My trainer told me today about a woman who worked out for a couple of years, but didn’t make a lot of progress until lately. Something changed and now she’s keeping all her gym appointments, working hard, and seeing a lot of progress. “What clicked?” he asked.
I think what motivates some people to follow the advice they are given and stick with a program long term is that they have set a concrete, measurable goal that isn’t about a weight or about what they look like. The woman he pointed out to me wants to run in a race. That was my first goal, too. A goal like that makes the workouts and the diet part of “training” for something that is happening on a specific date. You are either ready or it happens without you.

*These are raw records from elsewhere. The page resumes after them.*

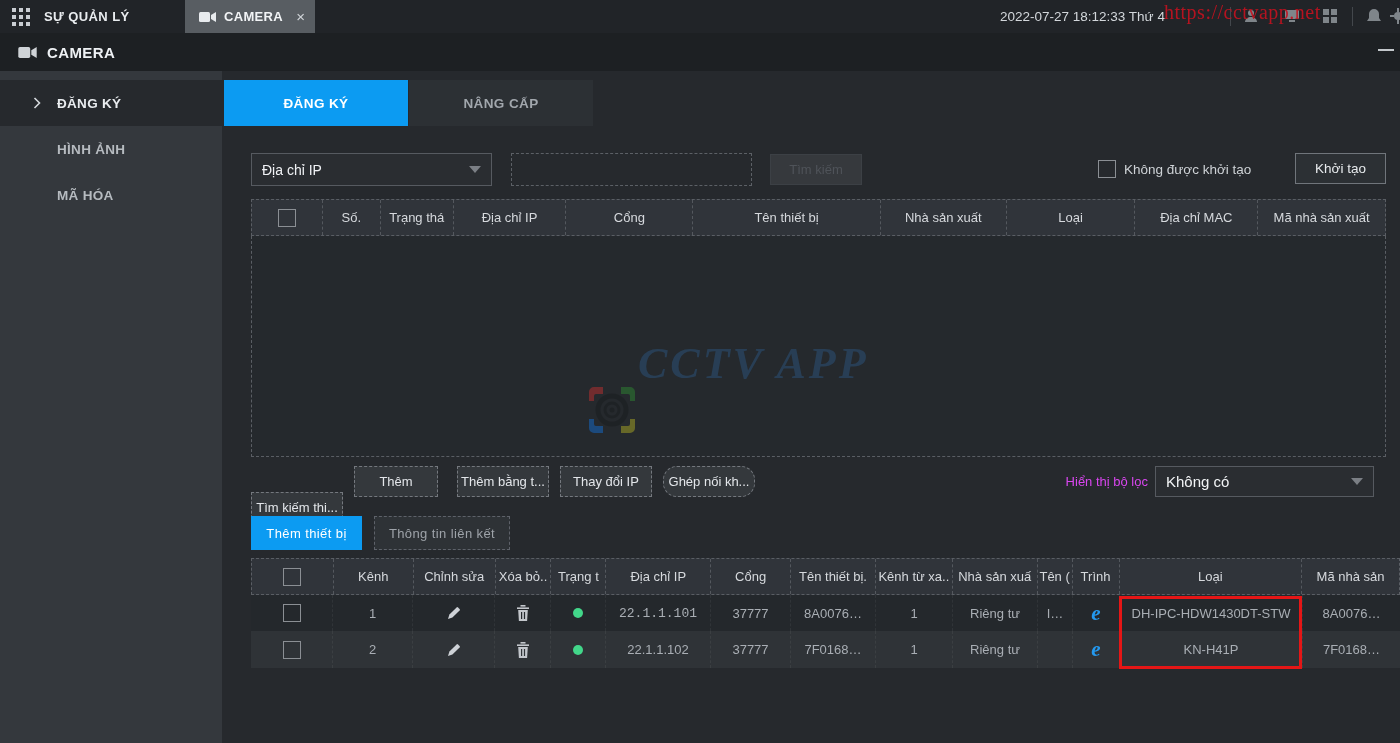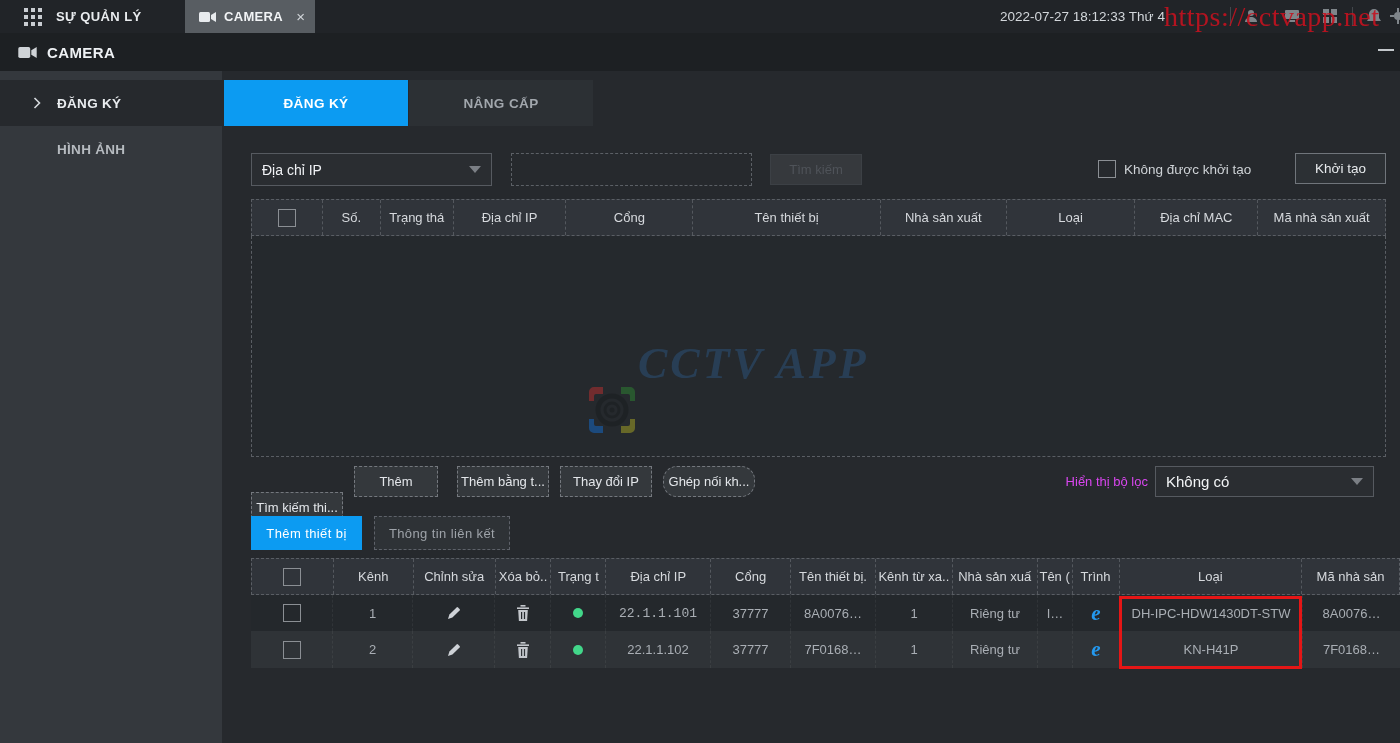--- a/index.html
+++ b/index.html
@@ -13,7 +13,7 @@
 
   
   .topbar { left:0; top:0; width:1400px; height:33px; background:#212428; display:flex; align-items:center; }
-  .home-zone { display:flex; align-items:center; gap:14px; padding-left:24px; width:185px; }
+  .home-zone { display:flex; align-items:center; gap:14px; padding-left:12px; width:185px; }
   .home-label { color:#e9ecef; font-size:13px; font-weight:bold; letter-spacing:.4px; white-space:nowrap; }
   .top-tab { width:130px; height:33px; background:#585d62; display:flex; align-items:center; padding:0 10px 0 14px; gap:8px; }
   .top-tab-label { color:#f2f4f6; font-size:13px; font-weight:bold; letter-spacing:.3px; flex:1; }

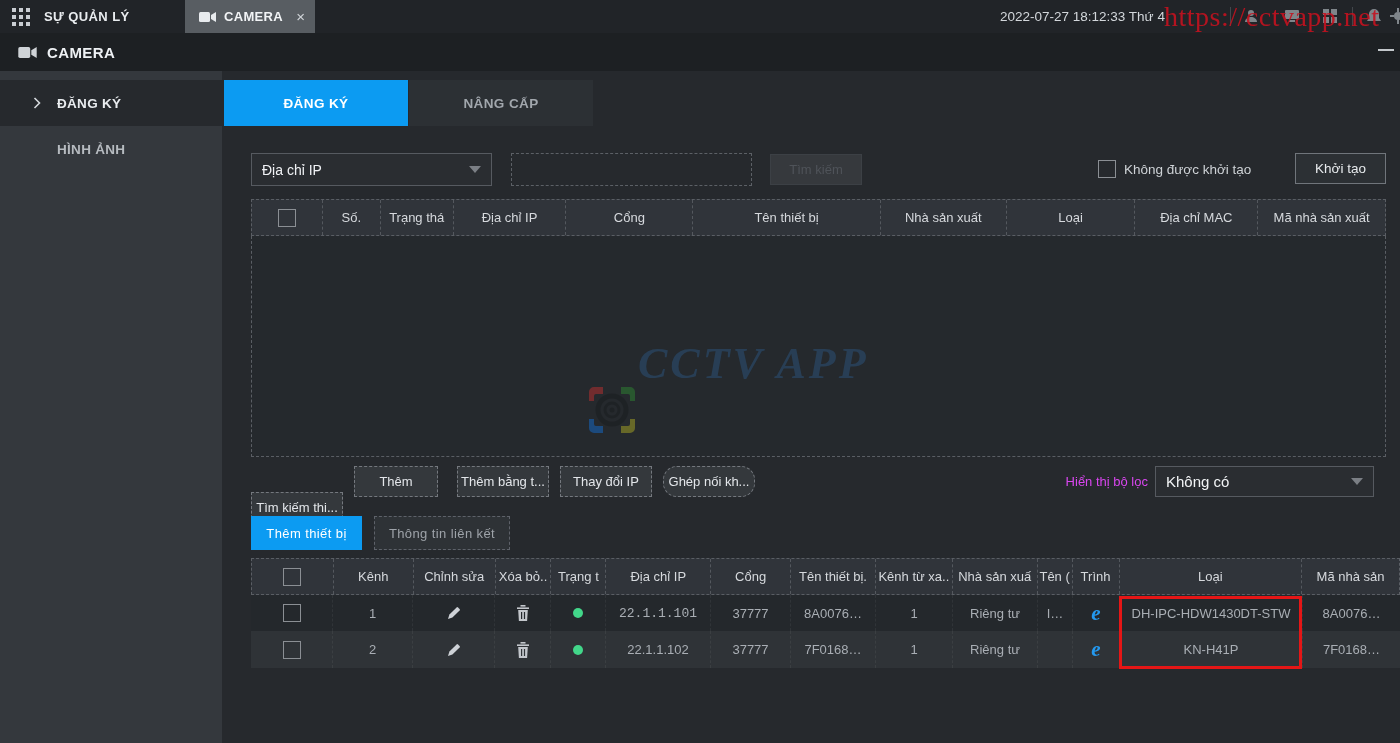--- a/index.html
+++ b/index.html
@@ -25,7 +25,7 @@
   
   .url-watermark {
     left:1164px; top:1px; z-index:60; font-family:"Liberation Serif", serif;
-    font-size:28px; color:rgba(196,18,31,.9); white-space:nowrap; letter-spacing:.5px;
+    font-size:20px; color:rgba(196,18,31,.9); white-space:nowrap; letter-spacing:.5px;
   }
 
   

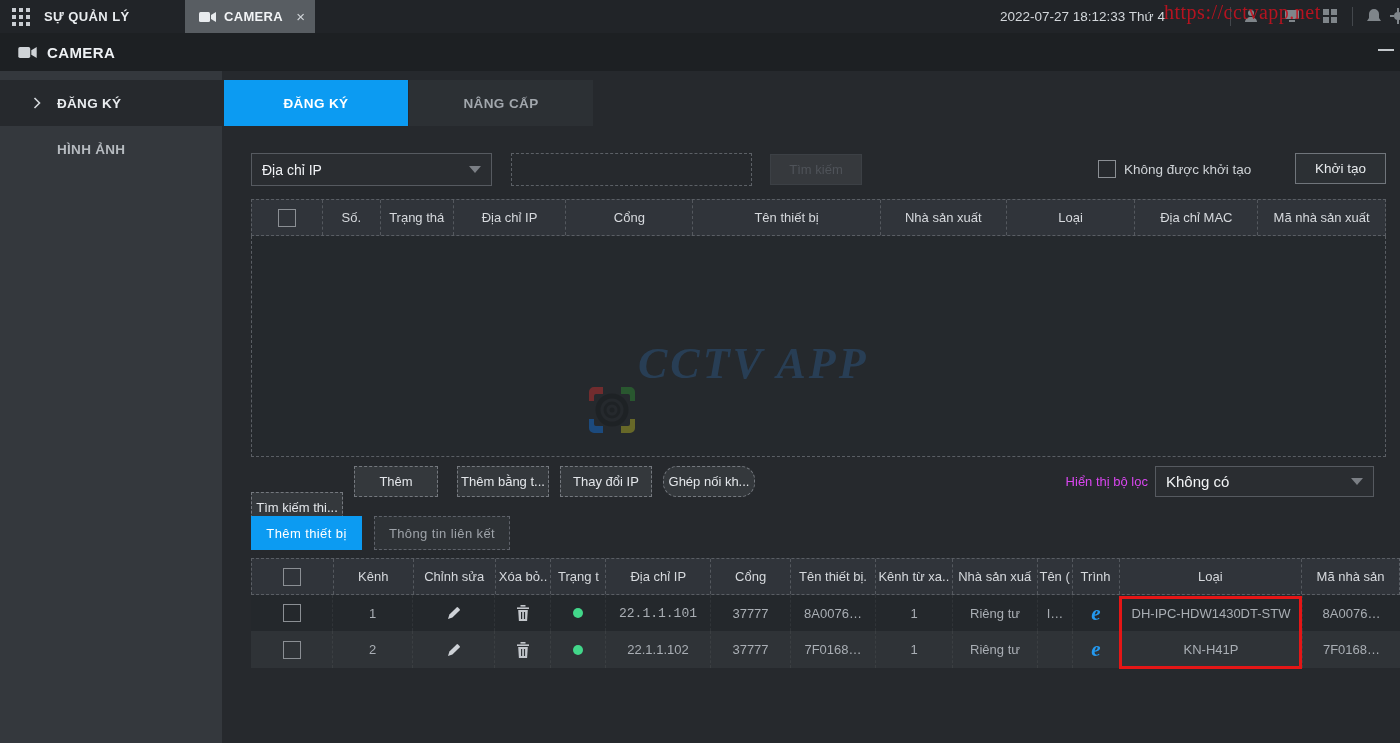--- a/index.html
+++ b/index.html
@@ -180,6 +180,9 @@
     </div>
     <div class="side-item" style="top:55px;">
       <span class="lbl">HÌNH ẢNH</span>
+    </div>
+    <div class="side-item" style="top:101px;">
+      <span class="lbl">MÃ HÓA</span>
     </div>
   </div>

The reality is that there is no finish line for this. To be healthy for the rest of your life, you have to make healthy choices and do healthy things.
After a while, the workout routine is set and it’s a habit. After it becomes a habit, you start to see positive results and it becomes something you look forward to, even if you don’t love every part of the training. I really don’t love hack squats. But I love what they are doing to my legs. I’ve seen the woman he was talking about on the treadmill. She doesn’t always enjoy the activity, but afterwards, she’s glowing and smiling. And her eyes sparkle more than they used to.

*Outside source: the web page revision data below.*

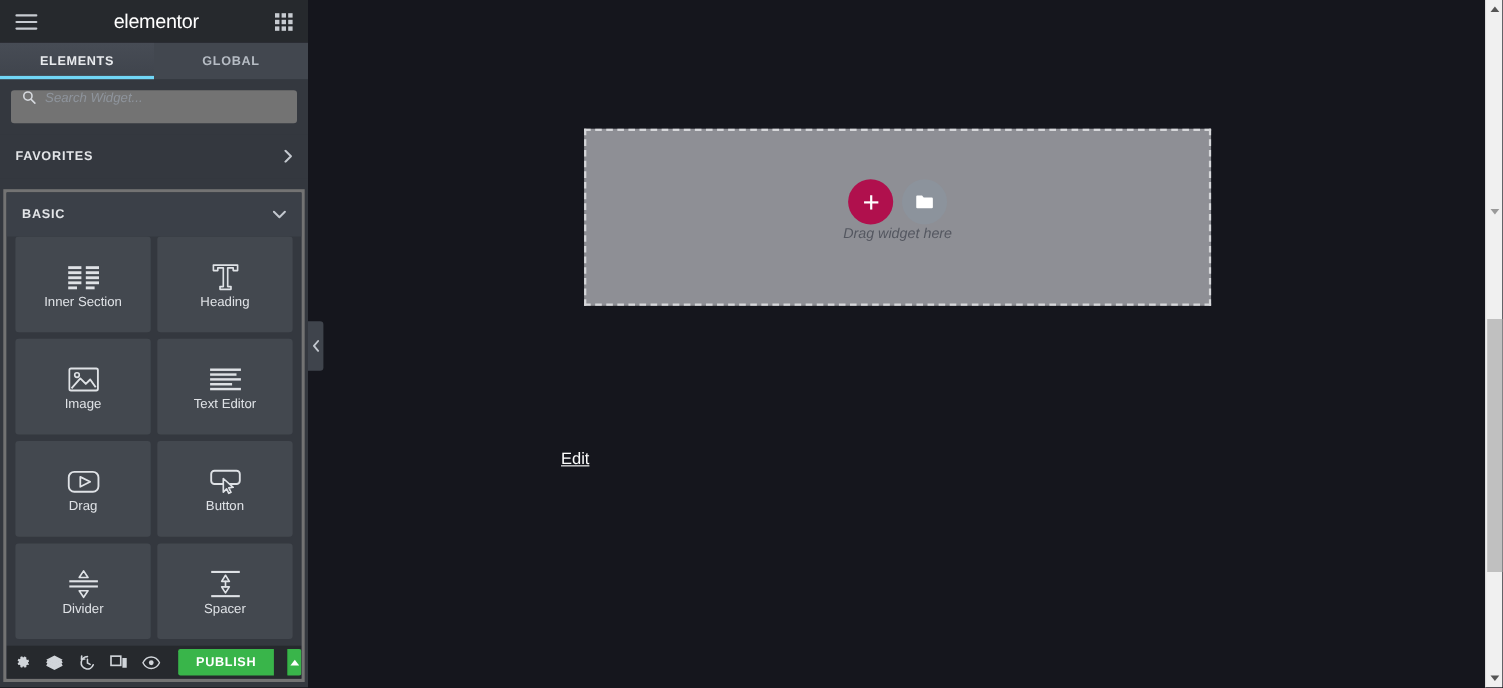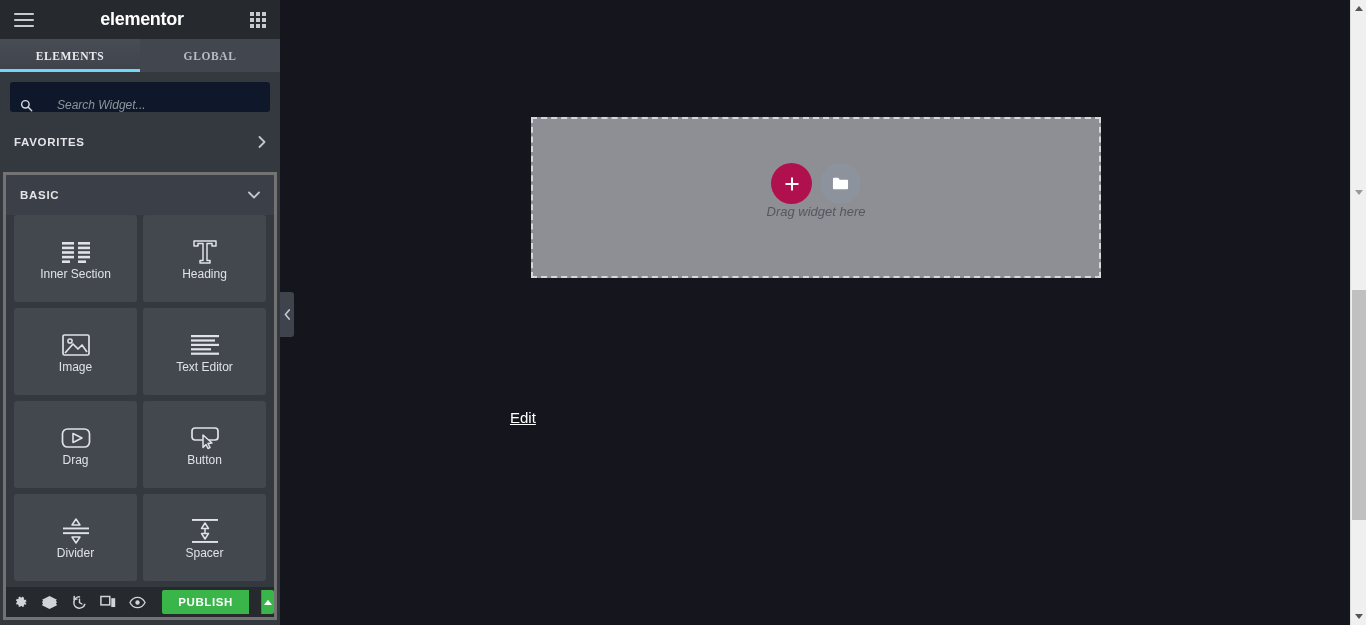--- a/index.html
+++ b/index.html
@@ -26,7 +26,7 @@
   }
   .hamburger { width: 20px; height: 14px; display:flex; flex-direction:column; justify-content:space-between; cursor:pointer; }
   .hamburger i { display:block; height:2px; background:#c7cbd1; border-radius:1px; }
-  .logo { font-size: 18px; font-weight: bold; color: #fff; letter-spacing: -0.3px; }
+  .logo { font-size: 18px; font-weight: normal; color: #fff; letter-spacing: -0.3px; }
   .grid-icon { display:grid; grid-template-columns: repeat(3,4px); grid-template-rows: repeat(3,4px); gap:2px; cursor:pointer; }
   .grid-icon i { background:#c7cbd1; display:block; width:4px; height:4px; }
 

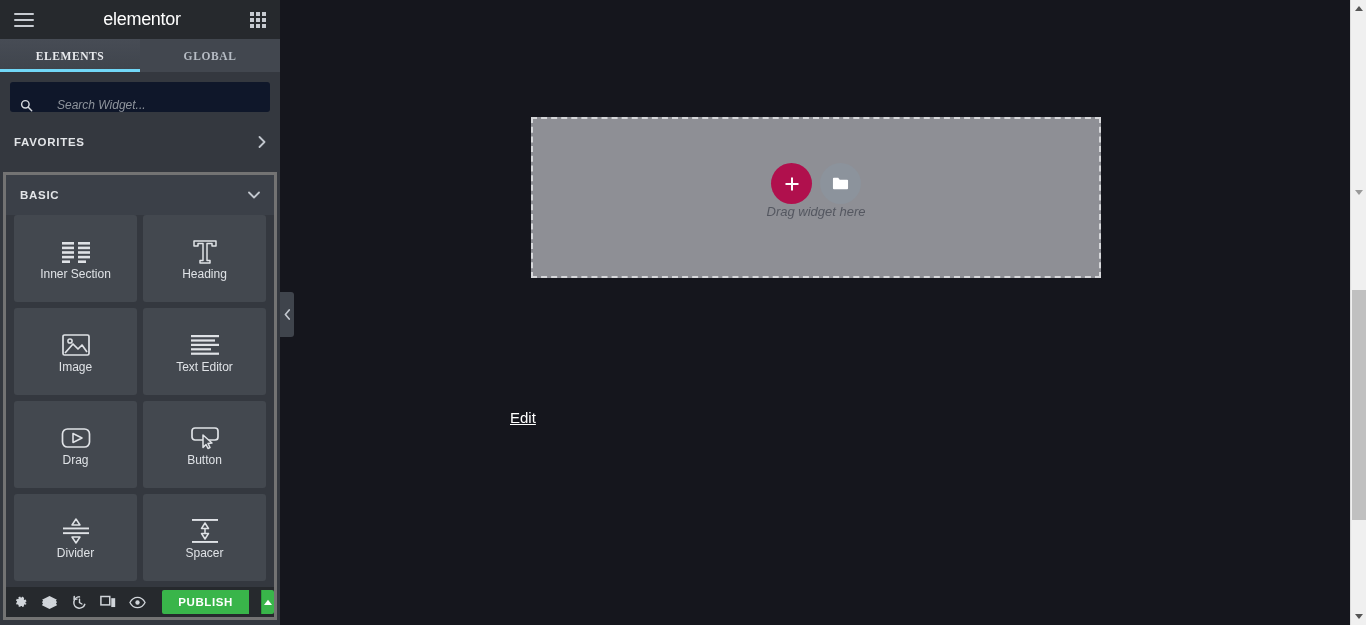--- a/index.html
+++ b/index.html
@@ -30,7 +30,7 @@
   .grid-icon { display:grid; grid-template-columns: repeat(3,4px); grid-template-rows: repeat(3,4px); gap:2px; cursor:pointer; }
   .grid-icon i { background:#c7cbd1; display:block; width:4px; height:4px; }
 
-  .tabs { display:flex; height:33px; background:#3a3f47;font-family:Liberation Serif, serif; }
+  .tabs { display:flex; height:33px; background:#3a3f47; }
   .tab {
     flex:1; display:flex; align-items:center; justify-content:center;
     font-size: 11.5px; font-weight: bold; letter-spacing: .6px;

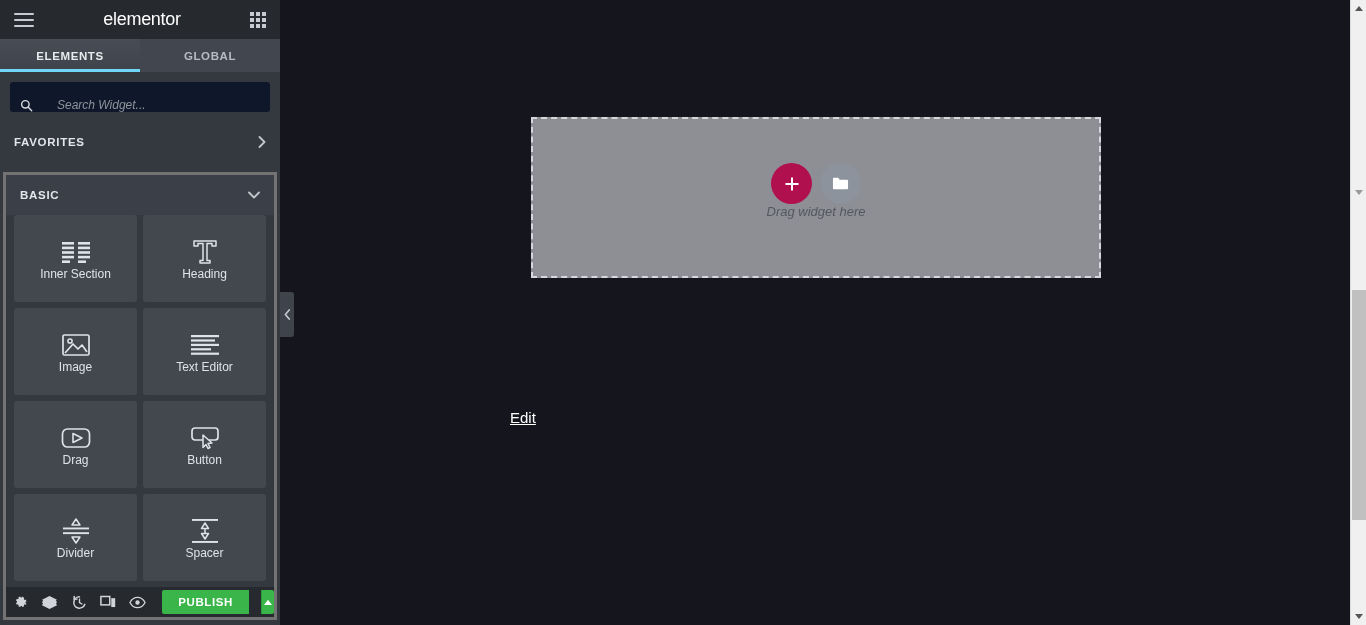--- a/index.html
+++ b/index.html
@@ -44,8 +44,8 @@
 
   .search-wrap { padding: 10px; background:#34383f; }
   .search-box {
-    height: 30px; background:#0f172a; border-radius:3px;
-    display:flex; align-items:flex-end; padding: 0 10px; gap:24px;
+    height: 30px; background:#737373; border-radius:3px;
+    display:flex; align-items:flex-start; padding: 0 10px; gap:8px;
   }
   .search-input {
     flex:1; background:transparent; border:none; outline:none;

I read another blog about how the author treated working out like a second job. I can see her point, about it being a priority to show up to “work” on time, doing your best, etc… but maybe she treats it like a job so she won’t feel guilty about spending the time on herself. We aren’t supposed to do that, you know. I rationalize the time I spend working out as my “menopause/stress treatments.” Yeah, that’s how I rationalize it. But what do I really think? It’s my “recess”. It’s my hobby, my downtime. I don’t drink, watch tv (much), take naps, go for mani/pedis, get massages, or shop for clothes. I lift. That activity “clicks” with me.
But the bigger “click” was the realization that I couldn’t do this on my own and that I needed guidance. For years, I tried to do it alone and it didn’t work. So I became a student and found good teachers. I may ask questions, but in the end, I always do what I’m told. I know how this works. I tell my students every day what they need to do to be successful. In this area, I’m the student.